▸ What the task requires
Would you copy each line of the data below that has "AUROPHARMA"?

▸ Task inputs
-- Opening Marker --

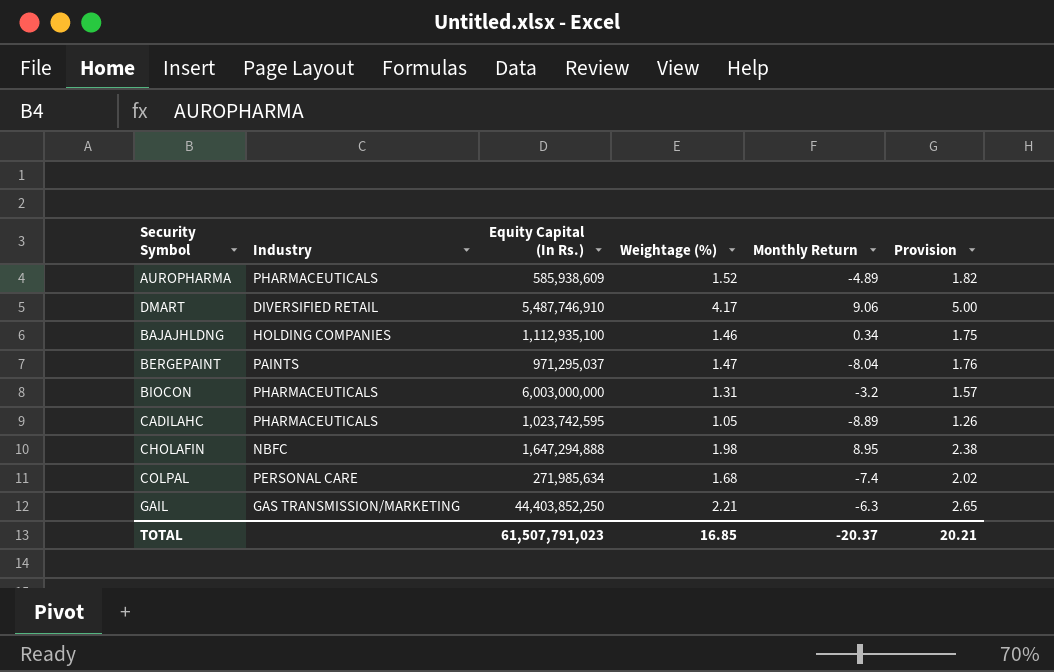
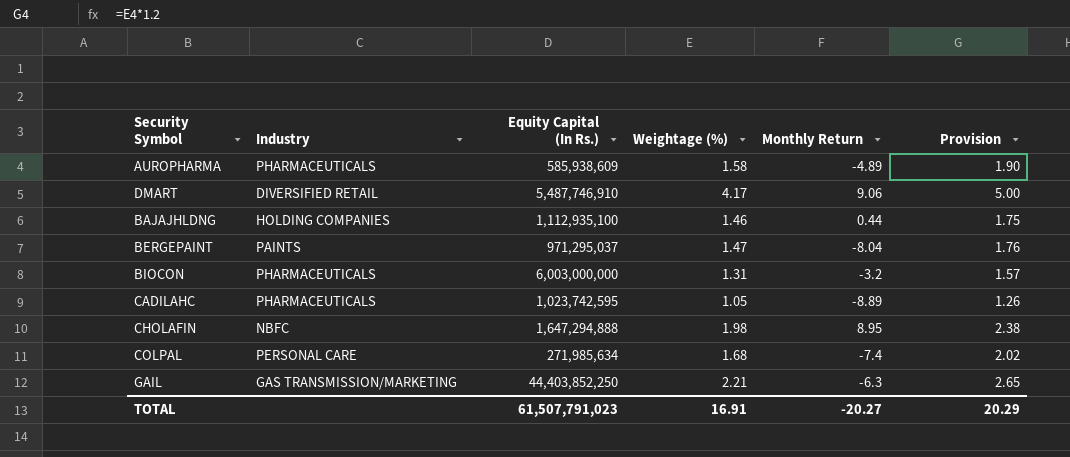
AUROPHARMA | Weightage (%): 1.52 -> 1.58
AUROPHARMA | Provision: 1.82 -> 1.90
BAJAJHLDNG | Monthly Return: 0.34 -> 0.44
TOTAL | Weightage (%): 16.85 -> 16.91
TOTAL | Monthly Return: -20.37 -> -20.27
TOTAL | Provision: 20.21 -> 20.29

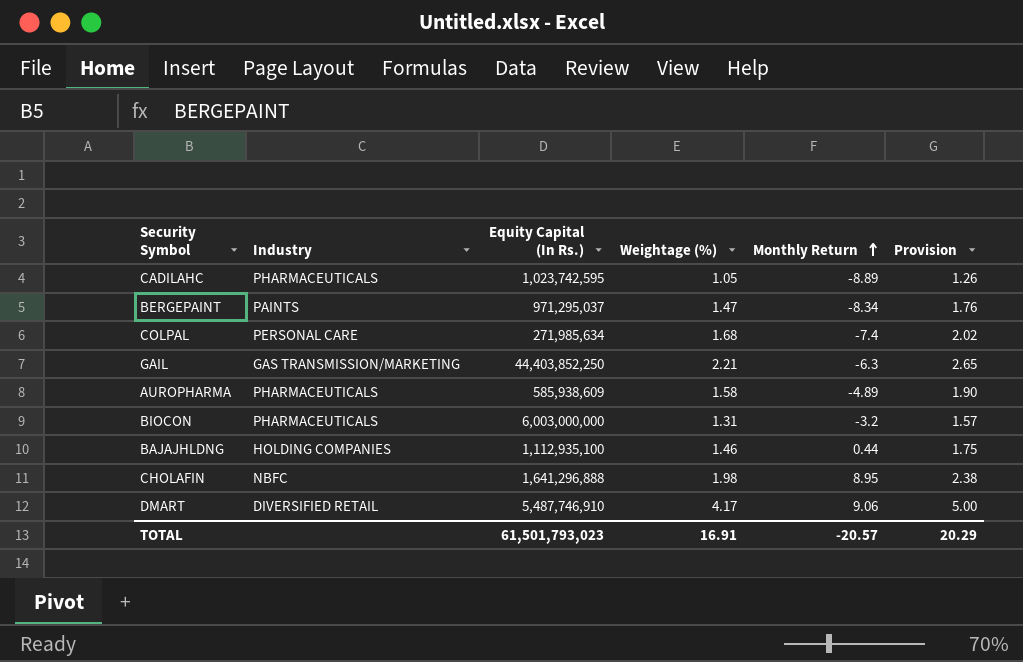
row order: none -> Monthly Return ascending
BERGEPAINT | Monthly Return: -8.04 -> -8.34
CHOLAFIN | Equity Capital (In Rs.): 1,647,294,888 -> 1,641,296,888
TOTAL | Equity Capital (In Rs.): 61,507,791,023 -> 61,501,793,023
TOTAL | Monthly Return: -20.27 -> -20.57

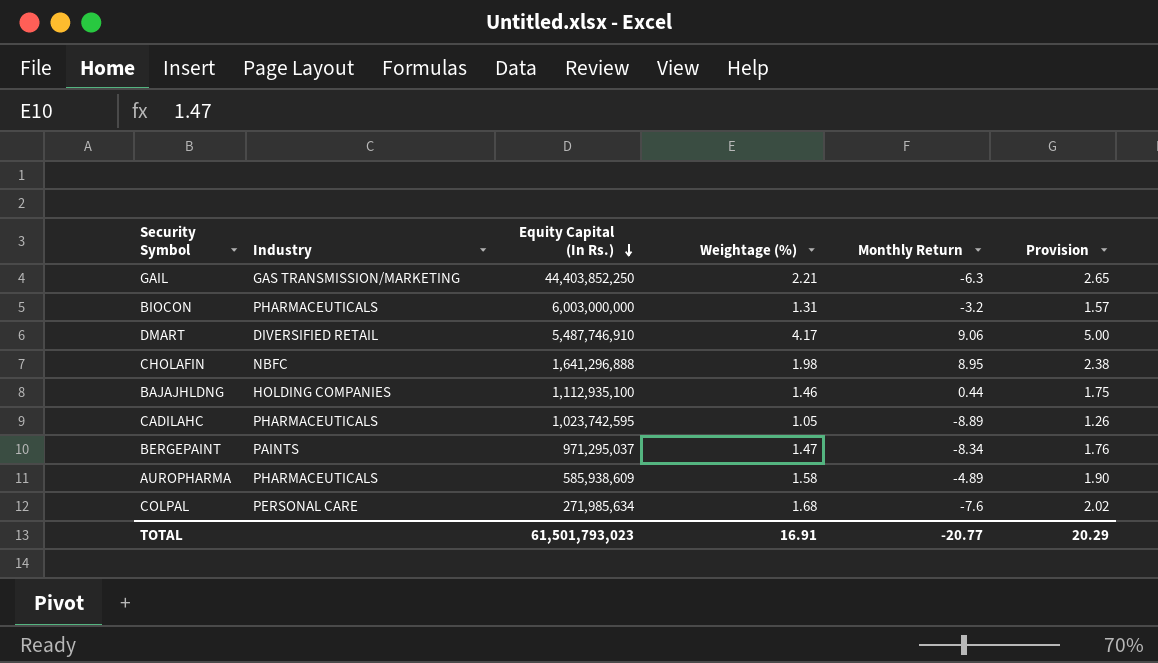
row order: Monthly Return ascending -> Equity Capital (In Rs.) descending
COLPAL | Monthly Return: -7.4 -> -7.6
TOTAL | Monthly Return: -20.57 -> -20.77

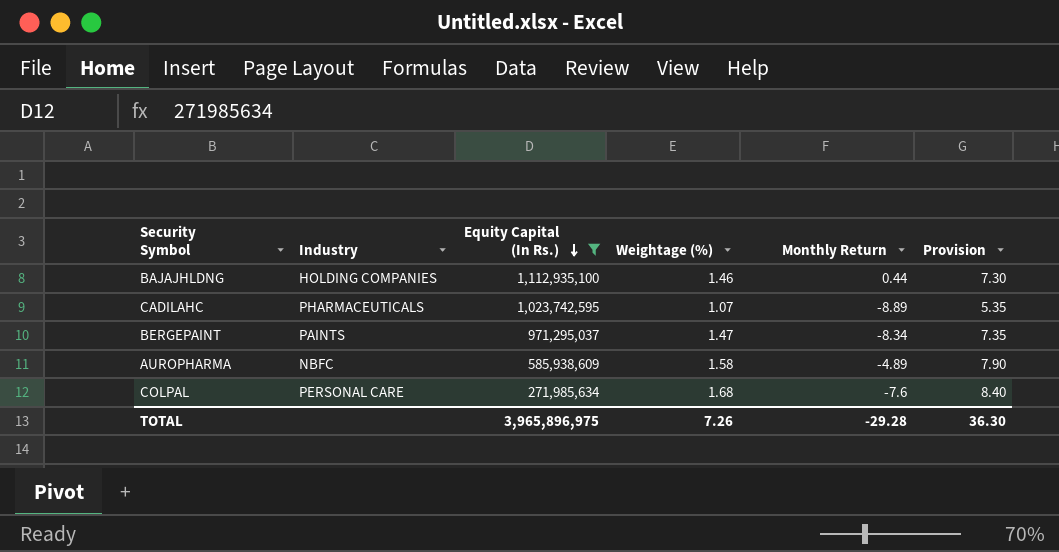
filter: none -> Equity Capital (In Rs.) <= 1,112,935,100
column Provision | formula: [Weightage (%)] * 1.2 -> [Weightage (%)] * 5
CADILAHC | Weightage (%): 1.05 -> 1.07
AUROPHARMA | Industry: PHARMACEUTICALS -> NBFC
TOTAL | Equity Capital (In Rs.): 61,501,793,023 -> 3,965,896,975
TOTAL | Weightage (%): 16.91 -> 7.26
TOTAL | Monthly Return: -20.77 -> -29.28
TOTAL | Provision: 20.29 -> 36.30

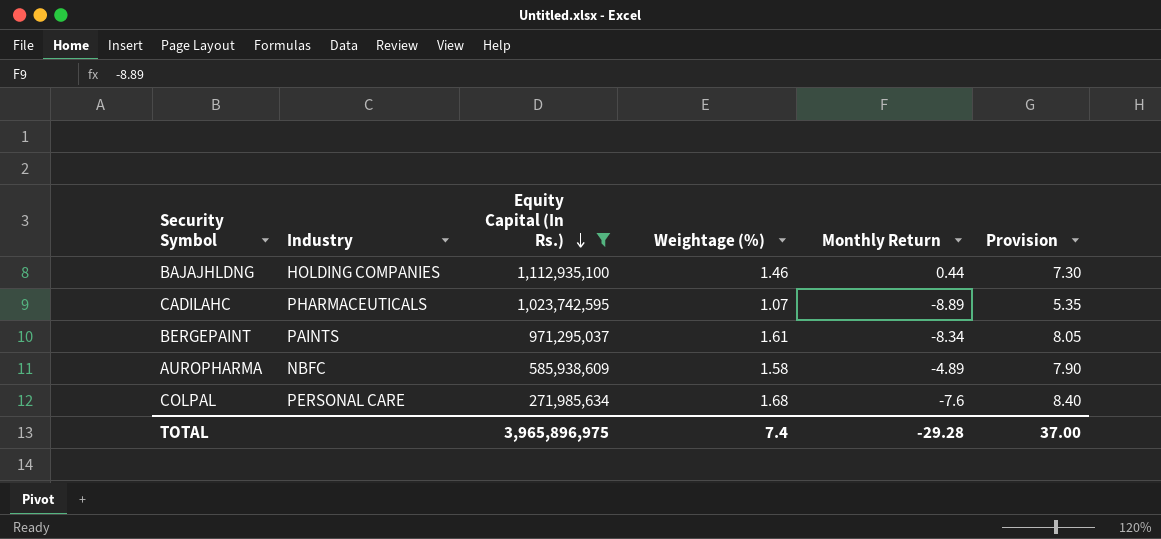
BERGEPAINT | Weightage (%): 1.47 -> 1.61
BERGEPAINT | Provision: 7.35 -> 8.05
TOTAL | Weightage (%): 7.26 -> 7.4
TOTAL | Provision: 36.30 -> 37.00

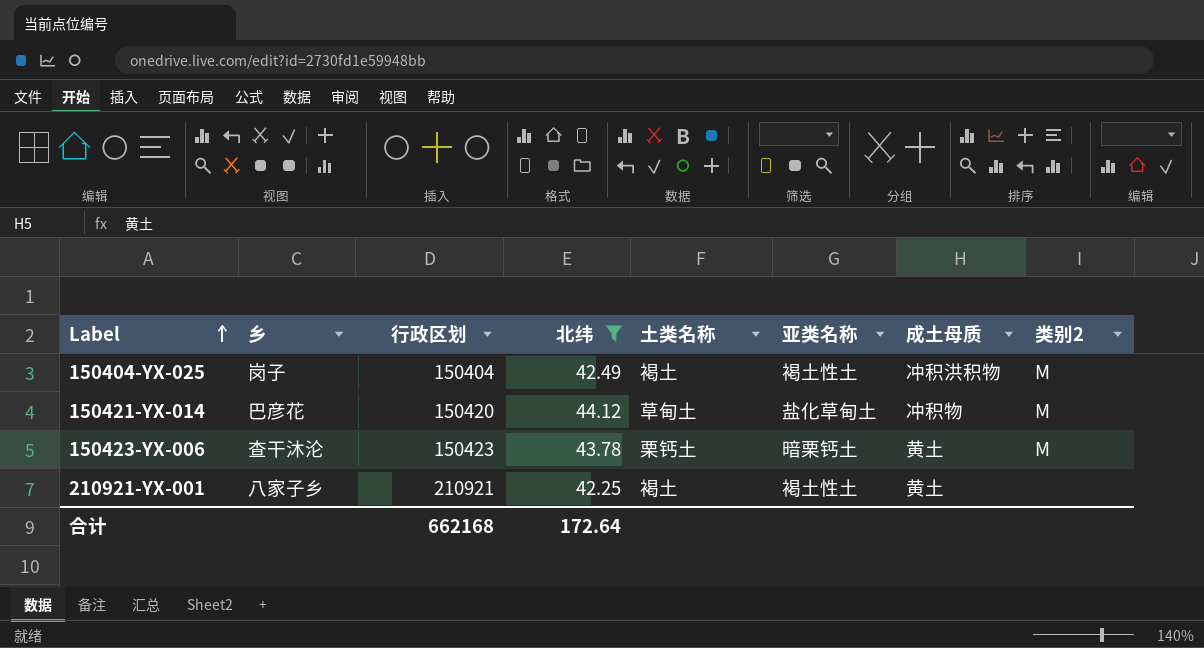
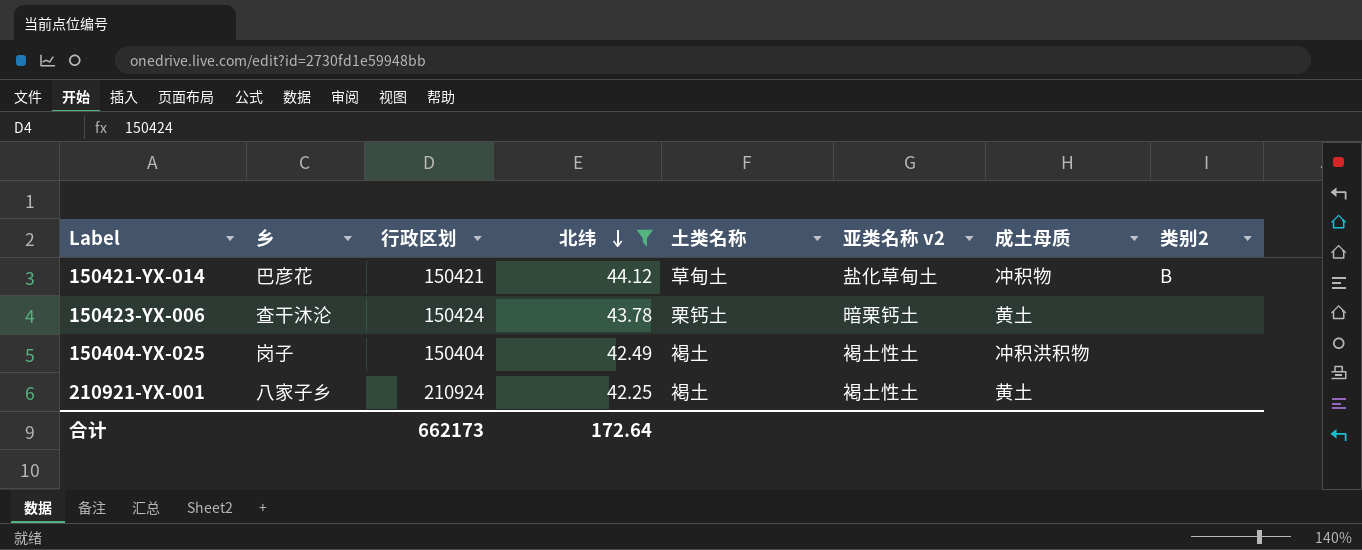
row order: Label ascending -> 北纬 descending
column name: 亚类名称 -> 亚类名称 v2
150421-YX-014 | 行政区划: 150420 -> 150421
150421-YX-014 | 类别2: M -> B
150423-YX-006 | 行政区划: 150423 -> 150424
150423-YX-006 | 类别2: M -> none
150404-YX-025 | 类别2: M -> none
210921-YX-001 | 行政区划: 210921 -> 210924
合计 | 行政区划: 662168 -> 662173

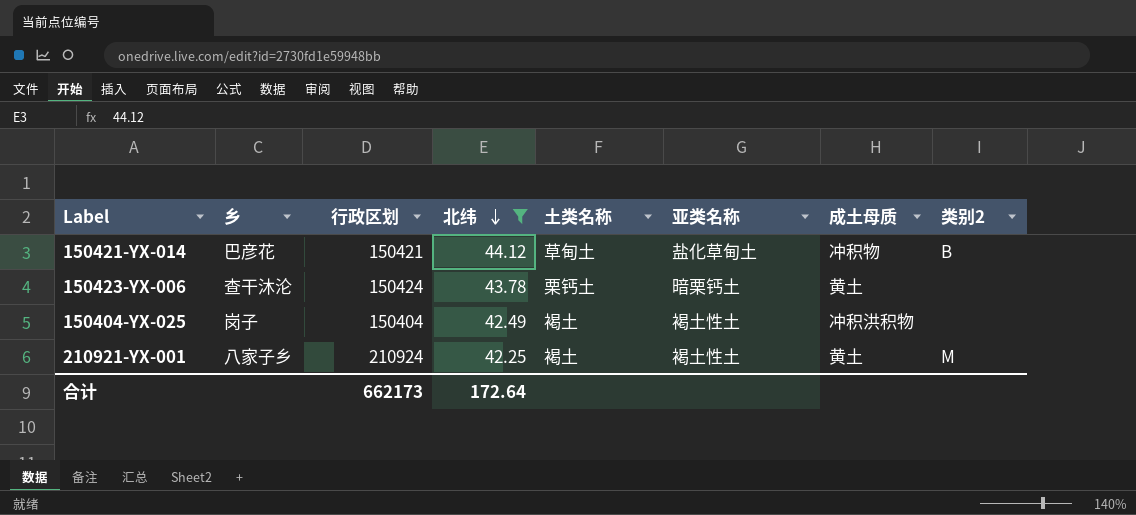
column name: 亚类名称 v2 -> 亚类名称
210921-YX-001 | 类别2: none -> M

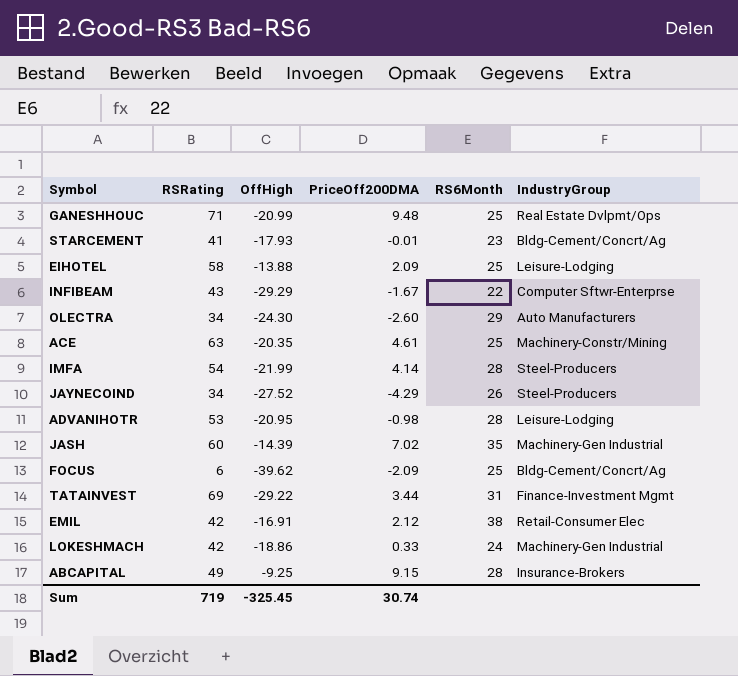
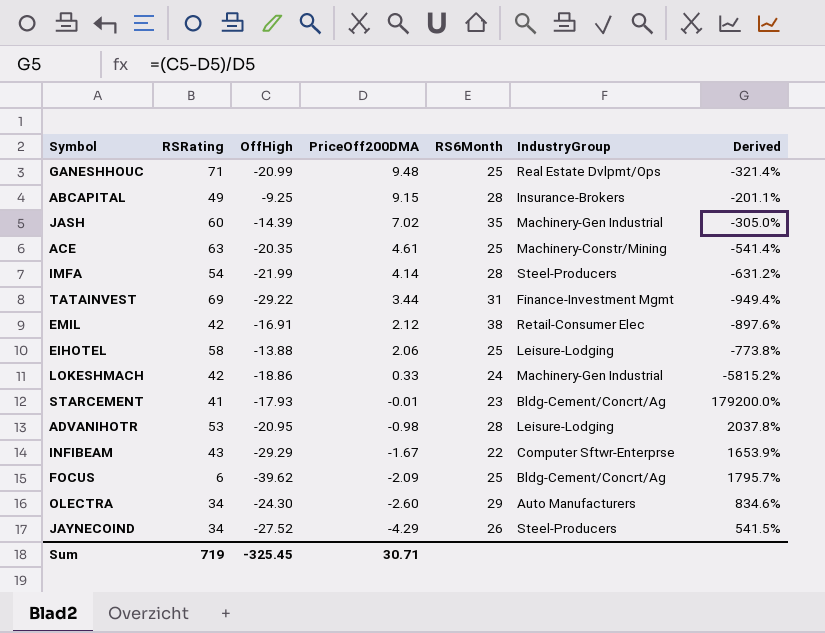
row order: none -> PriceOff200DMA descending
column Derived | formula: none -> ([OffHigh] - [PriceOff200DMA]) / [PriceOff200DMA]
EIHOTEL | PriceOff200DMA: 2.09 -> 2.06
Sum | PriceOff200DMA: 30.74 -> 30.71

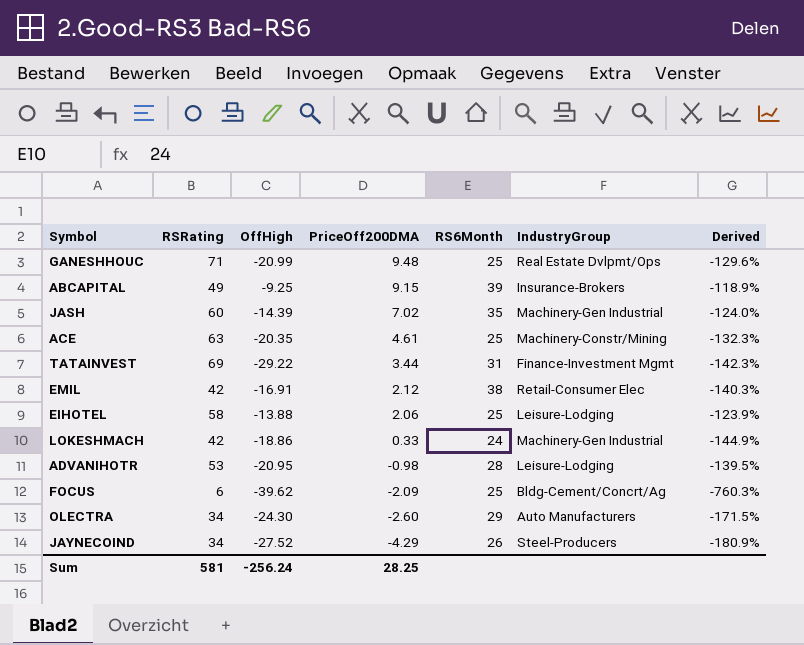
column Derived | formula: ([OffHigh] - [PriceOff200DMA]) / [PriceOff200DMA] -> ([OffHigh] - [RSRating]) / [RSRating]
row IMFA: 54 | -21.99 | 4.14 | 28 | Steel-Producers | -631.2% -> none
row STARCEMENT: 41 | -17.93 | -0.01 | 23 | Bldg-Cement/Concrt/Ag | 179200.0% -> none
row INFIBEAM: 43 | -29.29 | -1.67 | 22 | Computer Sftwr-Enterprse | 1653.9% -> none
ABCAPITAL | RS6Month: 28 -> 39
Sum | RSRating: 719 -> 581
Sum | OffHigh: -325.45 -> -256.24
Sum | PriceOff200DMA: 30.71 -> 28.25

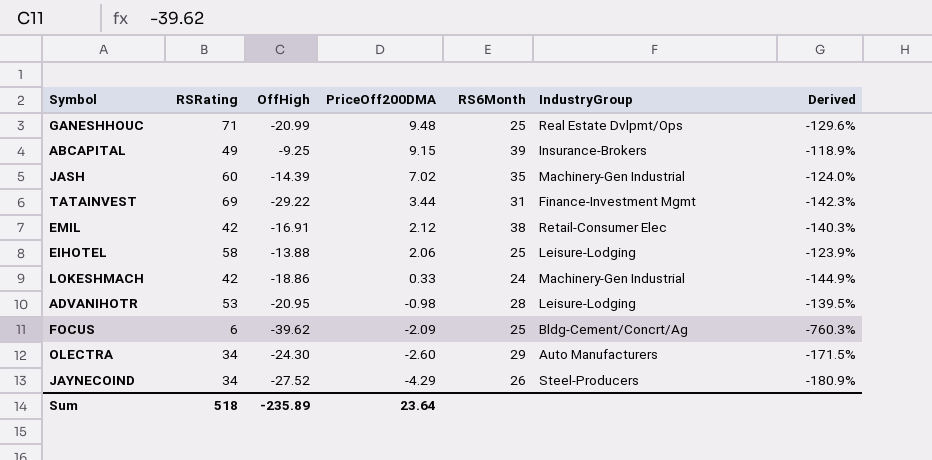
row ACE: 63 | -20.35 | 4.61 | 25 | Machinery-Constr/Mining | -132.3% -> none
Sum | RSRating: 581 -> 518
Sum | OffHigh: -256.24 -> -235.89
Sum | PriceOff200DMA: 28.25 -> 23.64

-- Closing Marker --

▸ Response for this exercise
AUROPHARMA | Weightage (%): 1.52 -> 1.58
AUROPHARMA | Provision: 1.82 -> 1.90
AUROPHARMA | Industry: PHARMACEUTICALS -> NBFC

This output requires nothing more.